When: | Thursday, November 7th, 2024 |
Time: | 3:00 pm — 4:30 pm |
Location: | In-person in the Reader’s Digest Resource Centre (RB 4400). For virtual attendance, complete the registration form below. |
Audience: | Carleton Community, Current Students, Faculty |
This talk considers racial violence in print culture and the specific role of cartoons in the journalistic environment. In the first third of the 20th century, comics in Mexican periodicals expanded from the first industrially produced strips in one ink (1904) and Sunday supplements in full colour for newspapers, to the new medium of the comic magazine for Pan-American circulation (1934). Across these formats, cartoons of Chinese represented haunting fantasies that simultaneously subscribed to the common Anti-Asian sentiments in the Hemisphere and responded to the local colonial legacy of slavery of indios chinos (Indigenous Chinese) and to the agendas of a markedly anti-Chinese political class after the Mexican Revolution (1910–1917).

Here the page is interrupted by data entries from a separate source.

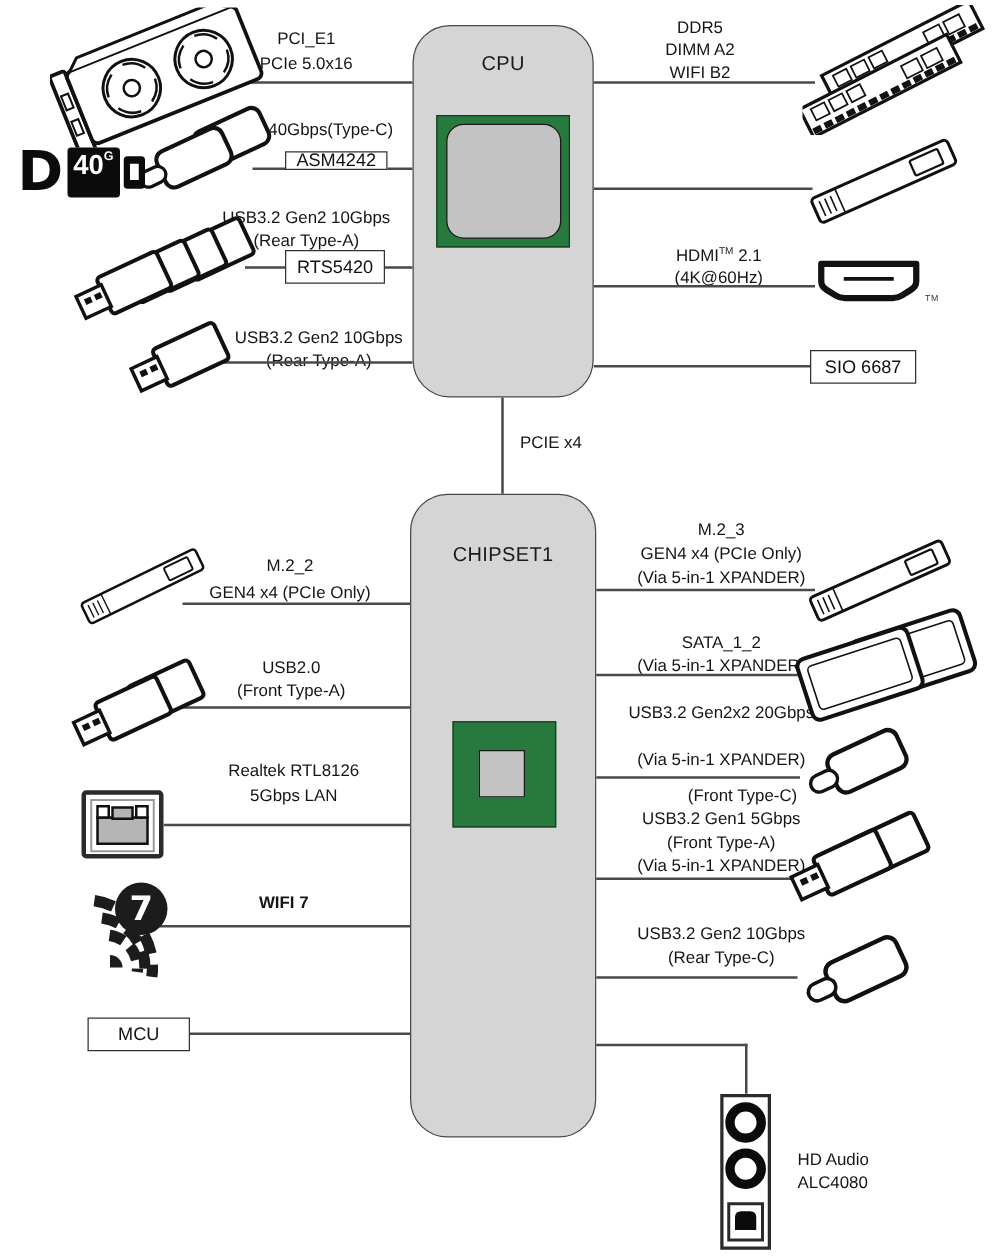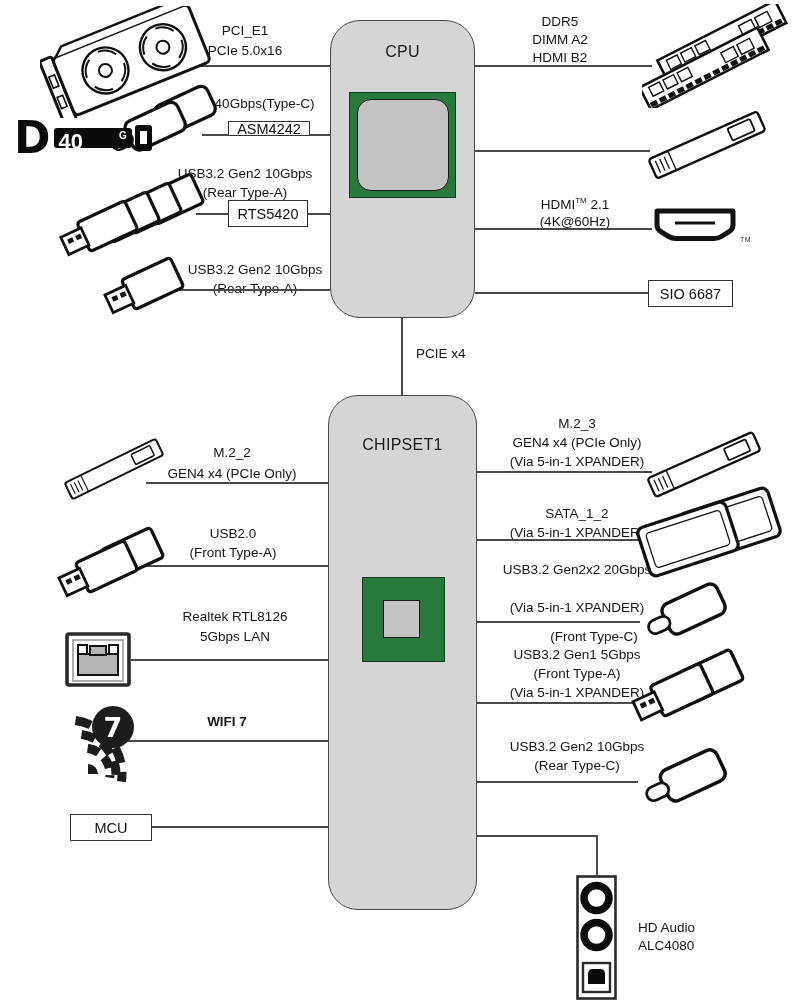--- a/index.html
+++ b/index.html
@@ -20,21 +20,21 @@
 
   .icon { position:absolute; }
   .rot { transform-origin:50% 50%; }
 
   .green-chip { position:absolute; background:#27793e; border:1.2px solid #143c1f; }
   .green-inner { position:absolute; background:#c3c3c3; border:1.6px solid #1a1a1a; }
 
   .dp-logo { position:absolute; display:flex; align-items:center; gap:3px; }
   .dp-d { position:relative; font-size:44px; font-weight:900; line-height:40px; color:#0b0b0b; font-family:"DejaVu Sans", sans-serif; }
   .dp-p { position:absolute; left:11px; top:9px; font-size:20px; font-weight:900; color:#fff; line-height:20px; }
-  .dp-box { background:#0b0b0b; color:#fff; border-radius:3px; height:20px; padding:0 5px; display:flex; align-items:flex-start;gap:36px; }
+  .dp-box { background:#0b0b0b; color:#fff; border-radius:3px; height:40px; padding:0 5px; display:flex; align-items:flex-start; }
   .dp-40 { font-size:22px; font-weight:800; line-height:28px; }
   .dp-g { font-size:10px; font-weight:700; line-height:12px; margin-top:2px; }
   .dp-conn { width:17px; height:26px; background:#0b0b0b; border-radius:3px; position:relative; }
   .dp-conn::after { content:""; position:absolute; left:5px; top:6px; width:7px; height:13px; background:#fff; }
 
   .tm-mark { position:absolute; font-size:7px; color:#333; letter-spacing:.5px; }
 
   .wifi-badge { position:absolute; width:42px; height:42px; border-radius:50%; background:#1c1c1c; color:#fff; display:flex; align-items:center; justify-content:center; font-size:27px; font-weight:800; font-family:"DejaVu Sans", sans-serif; }
 </style>
 </head>
@@ -151,21 +151,21 @@
   <div class="lbl" style="left:165px; top:279px; width:180px;">(Rear Type-A)</div>
   <div class="hline" style="left:152px; top:289px; width:178px;"></div>
   <div class="icon" style="left:102px; top:262px; width:90px; height:55px;">
     <svg class="rot" style="position:absolute; left:0; top:4px; transform:rotate(-25deg);" width="82" height="44" viewBox="0 0 100 54">
         <use href="#usba"></use>
       </svg>
   </div>
 
   <div class="lbl" style="left:500px; top:13px; width:120px; line-height:18px;">DDR5</div>
   <div class="lbl" style="left:500px; top:31px; width:120px; line-height:18px;">DIMM A2</div>
-  <div class="lbl" style="left:500px; top:49px; width:120px; line-height:18px;">HDMI B2</div>
+  <div class="lbl" style="left:500px; top:49px; width:120px; line-height:18px;">WIFI B2</div>
   <div class="hline" style="left:475px; top:65px; width:177px;"></div>
   <svg class="icon" style="left:642px; top:4px;" width="155" height="104" viewBox="0 0 155 104">
     <g transform="rotate(-27 77 52)">
       <g transform="translate(18,-6)">
         <rect x="2" y="34" width="132" height="25" fill="#fff" stroke="#111" stroke-width="2.6"></rect>
         <line x1="4" y1="55" x2="132" y2="55" stroke="#111" stroke-width="5" stroke-dasharray="7 3"></line>
         <rect x="10" y="38" width="12" height="10" fill="#fff" stroke="#111" stroke-width="1.4"></rect>
         <rect x="26" y="38" width="12" height="10" fill="#fff" stroke="#111" stroke-width="1.4"></rect>
         <rect x="42" y="38" width="12" height="10" fill="#fff" stroke="#111" stroke-width="1.4"></rect>
         <rect x="90" y="40" width="14" height="11" fill="#fff" stroke="#111" stroke-width="1.4"></rect>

Dr. Itzayana Gutiérrez Arillo is a postdoctoral fellow in Communication & Media Studies at Carleton University. Their research has focused on modern print culture and how industrial graphic forms such as comic strips and comic magazines have the possibility of racial violence built into them, queer underground printed ephemera such as postcards and flyers, and the tensions of transcultural belonging and nightlife, as well as material culture and the ethnohistoric relationships between Asia and Latin America, from the 16th to 19th century.